Much like Amy and Senna, Diego Maradona is a documentary about someone who was used, abused, and tossed aside by those who could profit from their success, and much like Kapadia’s most notable recent efforts, the subject is also in many ways the architect of their own sad demise. Maradona, even by his own admission, wasn’t a saint. He was a cheat both on and off the field, with Maradona acknowledging that his most memorable goal was an illegal one and the film’s interview subjects never backing down when talking about how he fathered a child with a mistress that he denied for decades. Maradona admits that he had contacts with members of the notorious Giuliana crime family, mostly because they supplied him with gold Rolex watches and the heavy amounts of cocaine he needed to get through the day. He started partying after the final whistle of a match on Sunday and didn’t stop until Wednesday morning, neglecting all parental duties he had with his actual wife in the process. He grew unhappy playing in Italy thanks to a nasty case of sciatica and other nagging injuries, but the Napoli club president refused to let Maradona go, leading to more drug usage and unhappiness. Many in the media never liked him, but once Maradona grew more outspoken about his unhappiness, the entire populace turned on him, comparing him unfavourably to the likes of Mussolini and Satan himself. Eventually, every “open secret” revolving around Maradona would come back to bite him in the ass, and his career would never recover.

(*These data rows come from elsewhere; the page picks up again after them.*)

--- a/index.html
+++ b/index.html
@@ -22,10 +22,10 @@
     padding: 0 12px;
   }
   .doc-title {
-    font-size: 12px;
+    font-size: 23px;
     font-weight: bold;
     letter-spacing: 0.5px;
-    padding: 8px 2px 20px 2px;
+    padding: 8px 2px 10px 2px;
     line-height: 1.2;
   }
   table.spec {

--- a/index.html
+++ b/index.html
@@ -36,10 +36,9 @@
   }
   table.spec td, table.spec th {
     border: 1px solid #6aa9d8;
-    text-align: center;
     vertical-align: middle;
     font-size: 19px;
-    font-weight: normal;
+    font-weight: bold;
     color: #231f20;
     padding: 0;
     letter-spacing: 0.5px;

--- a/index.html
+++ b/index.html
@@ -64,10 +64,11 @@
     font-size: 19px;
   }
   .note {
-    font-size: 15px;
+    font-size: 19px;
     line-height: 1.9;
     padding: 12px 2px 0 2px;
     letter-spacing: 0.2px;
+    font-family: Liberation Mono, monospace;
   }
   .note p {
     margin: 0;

It’s not uncommon for fans, the media, teammates, and investors to turn a blind eye to problems and scandals as long as things are going well and the wins keep on coming, and the story of Diego Maradona is a perfect example of how unreasonable expectations can become explosive. Maradona, who often refers to himself in the third person during interviews (an extension of his belief that Diego, the poor black kid from the slums, and Maradona, the superstar, are two different people), certainly had an ego, but just like with Amy and Senna, Kapadia looks at how enabling destructive behaviours causes everyone within a celebrity’s orbit to lose all of their investment the moment things go off the rails. Diego Maradona takes that common thread further by using its subject to look at the fervent nationalism and pride that goes hand in hand with the most popular sport in the world. One could argue that Senna and Winehouse had less riding on their success than Maradona did, and this his fall from grace – while less lethal – was swifter and more devastating for a lot of people.

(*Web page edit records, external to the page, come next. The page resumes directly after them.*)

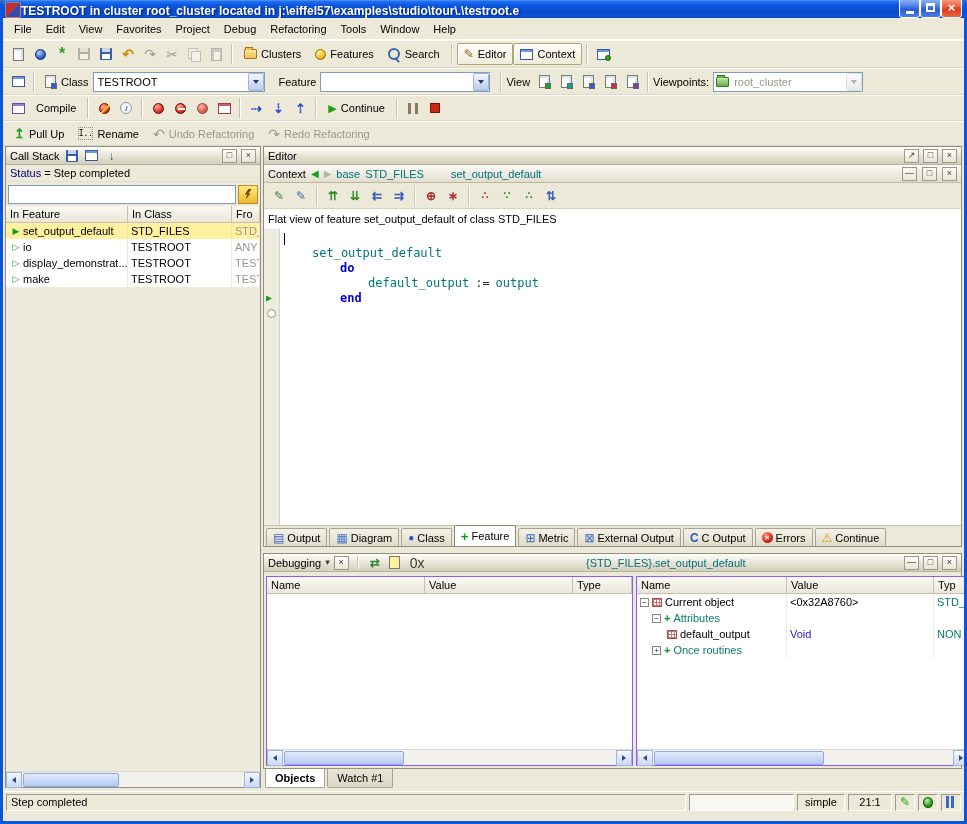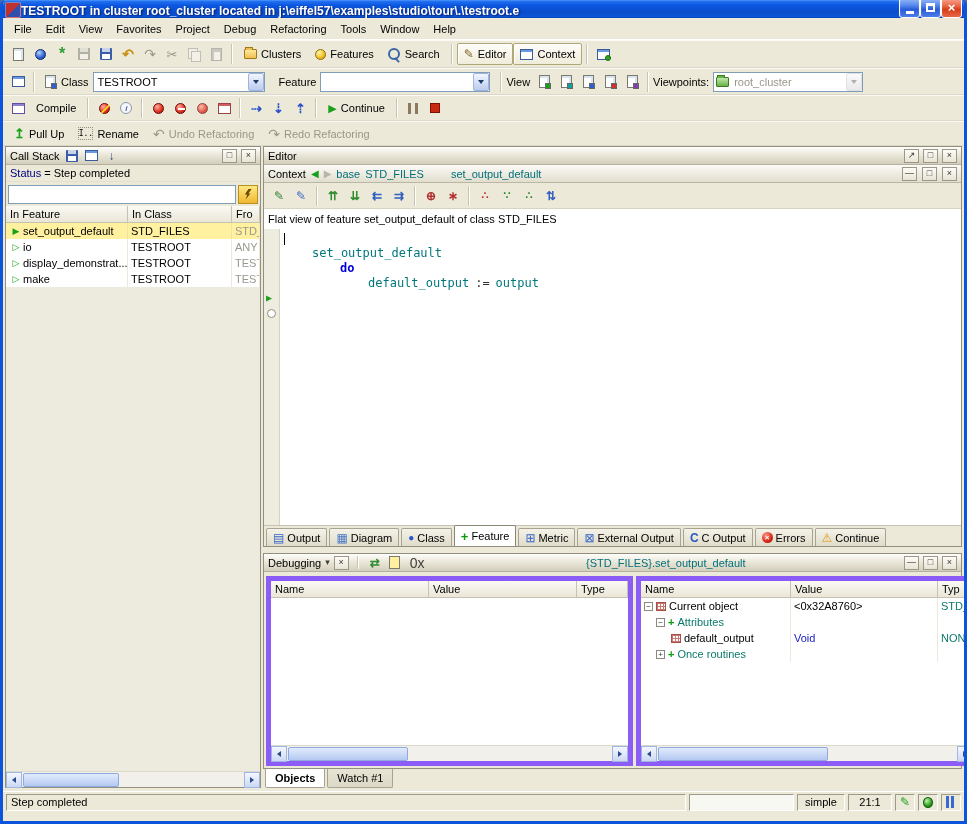--- a/index.html
+++ b/index.html
@@ -511,6 +511,7 @@
           <div class="cl" style="padding-left:28px"><span class="tid">set_output_default</span></div>
           <div class="cl" style="padding-left:56px"><span class="tkw">do</span></div>
           <div class="cl" style="padding-left:84px"><span class="tid">default_output</span><span class="top">:=</span><span class="tid">output</span></div>
+          <div class="cl" style="padding-left:56px"><span class="tkw">end</span></div>
         </div>
       </div>
       <div class="etabs">

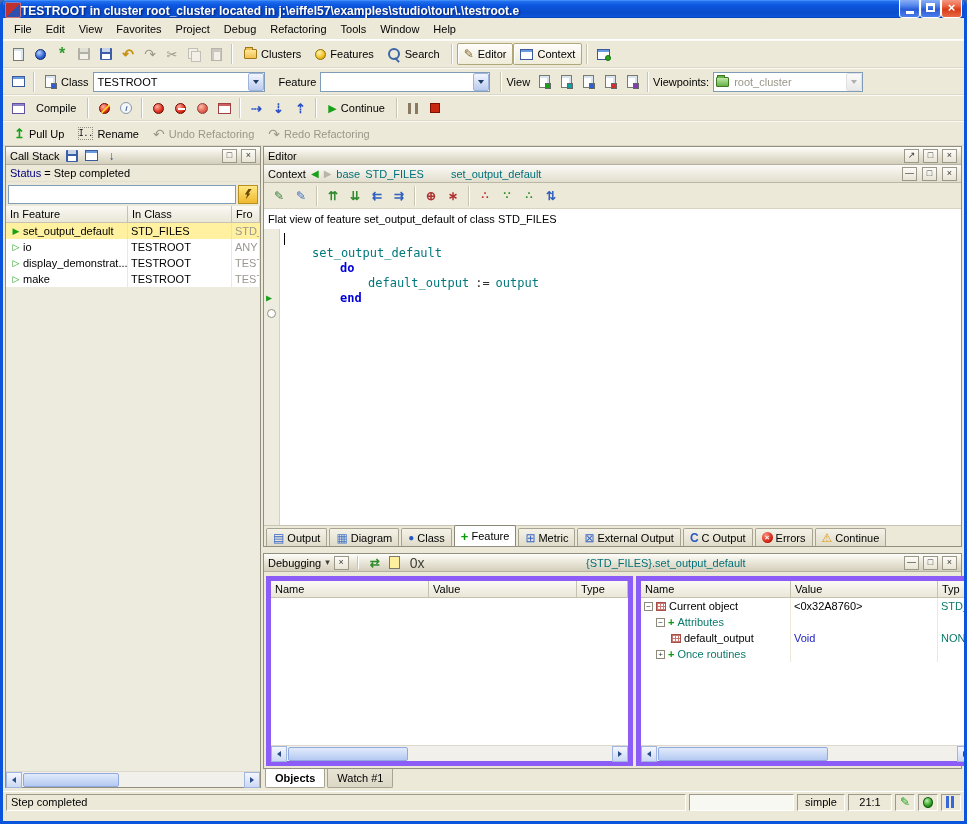--- a/index.html
+++ b/index.html
@@ -108,7 +108,7 @@
 .etab{display:inline-flex;align-items:center;gap:3px;height:18px;padding:0 6px;border:1px solid #A8A494;border-bottom:0;border-radius:2px 2px 0 0;background:linear-gradient(180deg,#F4F2E8,#E0DCCA);white-space:nowrap}
 .etab.active{height:21px;background:#FFF;border-color:#8A8678}
 .dgrids{flex:1;display:flex;gap:3px;padding:4px 2px 2px 2px;background:#ECE9D8}
-.dgrid{background:#FFF;border:5px solid #8b5cf6;display:flex;flex-direction:column;position:relative}
+.dgrid{background:#FFF;border:1px solid #8b5cf6;display:flex;flex-direction:column;position:relative}
 .wgrid{width:367px;flex:none}
 .ogrid{flex:1}
 .gfill{flex:1;background:#FFF}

Diego Maradona never lets its subject off the hook for all of the bad things he unquestionably did, but it puts the moments that have been blown out of proportion thanks to nationalism and fan driven fervor into a proper context. It’s a rich and complicated story to tell, and one that could only be told after a lengthy cooling off period and through a subject who’s had time to reflect on the overwhelming amount of stress he went through. Maradona might still be the greatest played to ever don the cleats, but he certainly wasn’t the clear cut saint or demon many made him out to be at various points in his career. Although Kapadia hones in on a specific ten year time span, Diego Maradona feels overwhelmingly comprehensive. It’s a cautionary tale that will endure as long as sports continue to exist.

Diego Maradona opens at The Hot Docs Ted Rogers Cinema on Friday, September 27, 2019. It also premieres on HBO on Tuesday, October 1 at 9:00 pm (EST) and will be available to stream on Crave in Canada the same day.